Da könnte man schon mit dem Sittenverfall argumentieren. Früher hat man auch gesoffen, aber trotzdem noch in der Gesamtheit nicht so sehr über die Stränge geschlagen wie heute. Diese Frau, die am Wochenende in einen Topf mit kochendem Wasser geworfen wurde, wird mittlerweile sogar verhöhnt. Was für Idioten laufen mittlerweile hier rum ? Völlig empathie- und gewissenlos. Früher hat man höchstens jemandem aus Versehen sein Getränk übergeschüttet und sich dafür noch entschuldigt. Ich bin es leid...

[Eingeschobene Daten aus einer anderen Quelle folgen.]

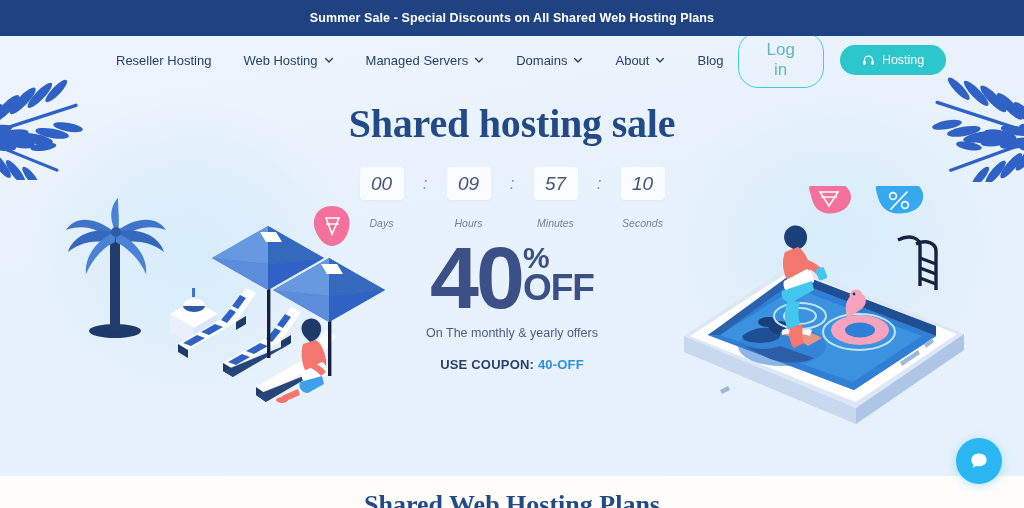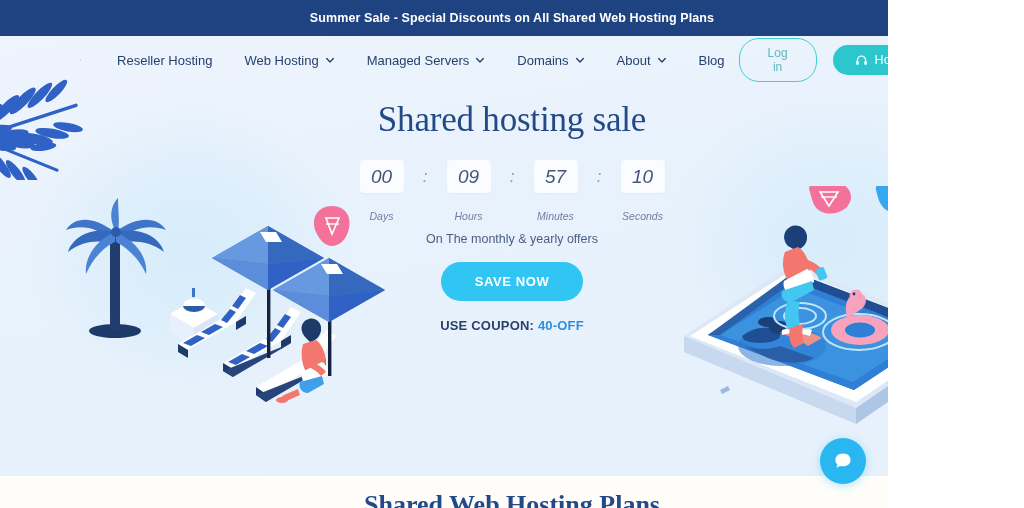"Summer Sale - Special Discounts" #page { width: 888px -> 1024px }
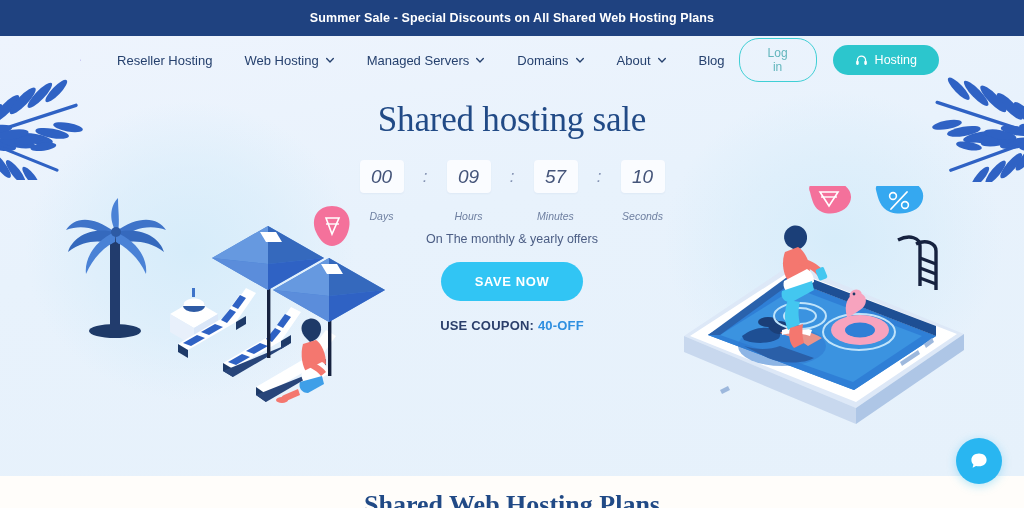"Log in" .btn-login { font-size: 12px -> 17px }
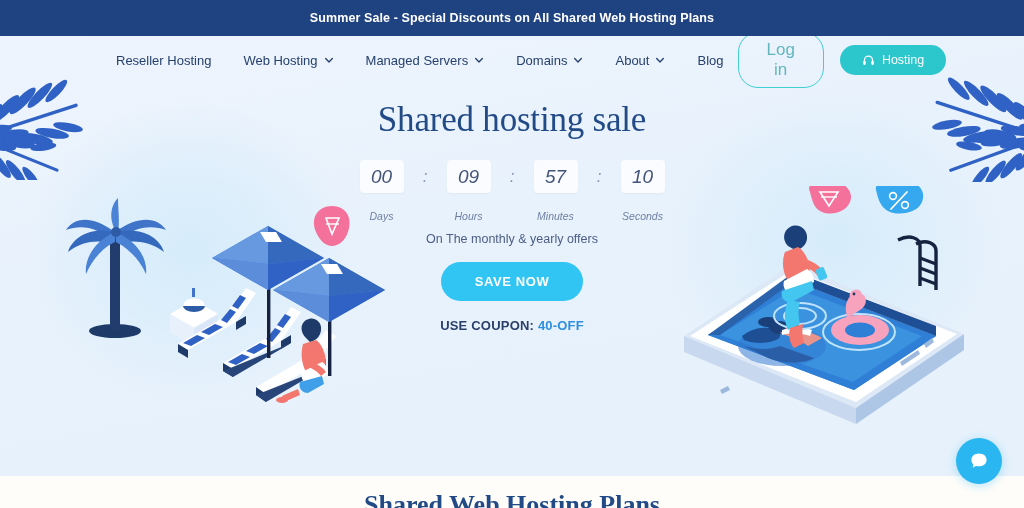"Shared hosting sale" .hero-title { font-size: 35px -> 40px; font-weight: normal -> bold }
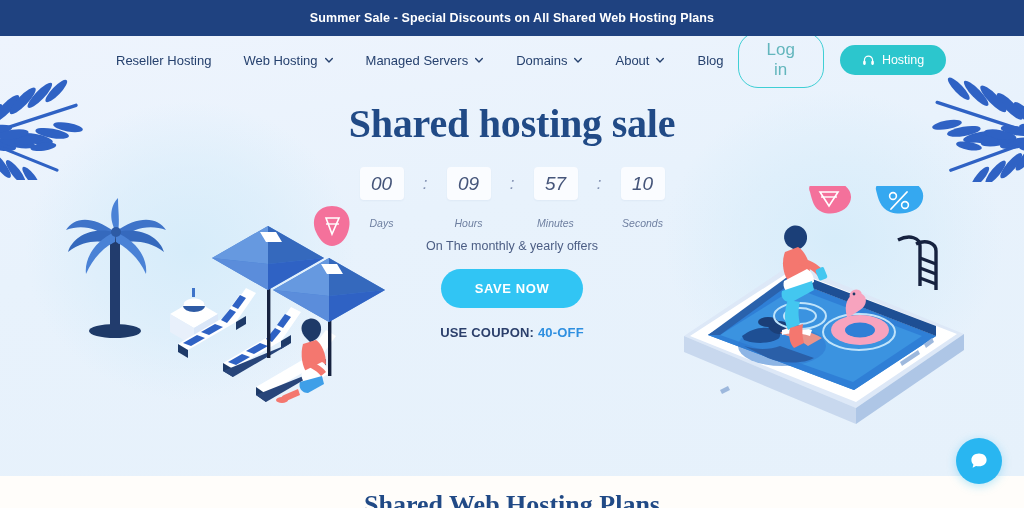"40" div.discount { html: none -> <div> <div>40</div> <div> <div>%</div> <div>OFF</div> </div> </div> }
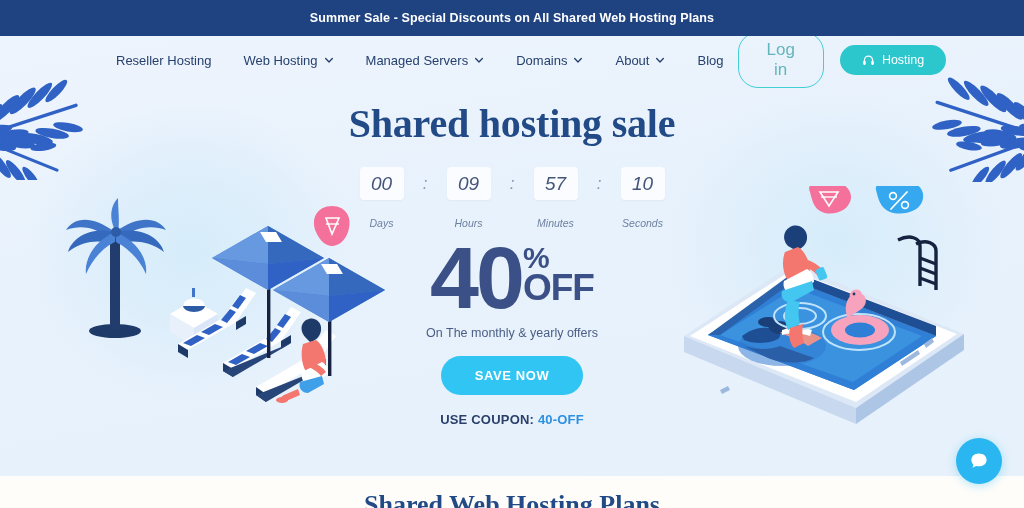"SAVE NOW" button.btn-save { html: <button>SAVE NOW</button> -> none }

bayernistdasmallerding 08.02.2018
2. Das
geschieht Köln recht: der Karneval legt es doch gerade dazu an sich vollkommen volllaufen zu lassen und jeglichen Anstand zu verlieren. Ich selbst habe schon morgens um 10.00 Uhr volltrunkene und kotzende Jugendliche vorgefunden. Haben die keine Eltern?
mapcollect 08.02.2018
3. War denn Karneval
je etwas anderes als ein Vorwand zum Saufen ? Also ich hab es mit meinen 40 Lenzen nie anders erlebt, egal in welcher Karnevalshochburg. Ganz ehrlich - ohne Vollrausch kann man diesen Firlefanz auch tatsächlich schwer ertragen. Und wenn man an den Kneipentoiletten ewig Schlange stehen muss geht man halt nach draussen. Daher würden ein Haufen Dixies schon etwas ändern.
valmel 08.02.2018
4. Genau das sind die Gründe,
warum ich zum Karnevalsflüchtling wurde. Die Tage werden als Vorwand zum Saufen und Fremdbumsen genutzt. Mal so richtig den inneren Asi rauslassen. Danke, ohne mich.
autocrator 08.02.2018
5. isso
joh, isso. OK, Karneval war schon immer nicht unbedingt eine museale Hochkultur-Veranstaltung. Da gings immer schon etwas prolliger zu. Und das Karneval für den Kölschen Klügel und für's "G'schäftles-machen" noch eine ganz andere Nebenbedeutung hat – geschenkt. Aber so wie die Entwicklung der letzten Jahre war: Offenkundig geht es nur noch um eine mehrtägige Alkohol- und sonstige Drogen-Party, bei der die Hemmungen und der Anstand von Jahr zu Jahr weiter abgebaut werden. Was früher schon schwer erträglich war, macht heute inzwischen gar keinen Spaß mehr, zumal die Stadt auch für den Alltag (Einkaufen, ÖPNV, andere Dienstleistungen) für eine Woche komplett lahmgelegt ist (man erlaubt sich da willkürliche Feiertage).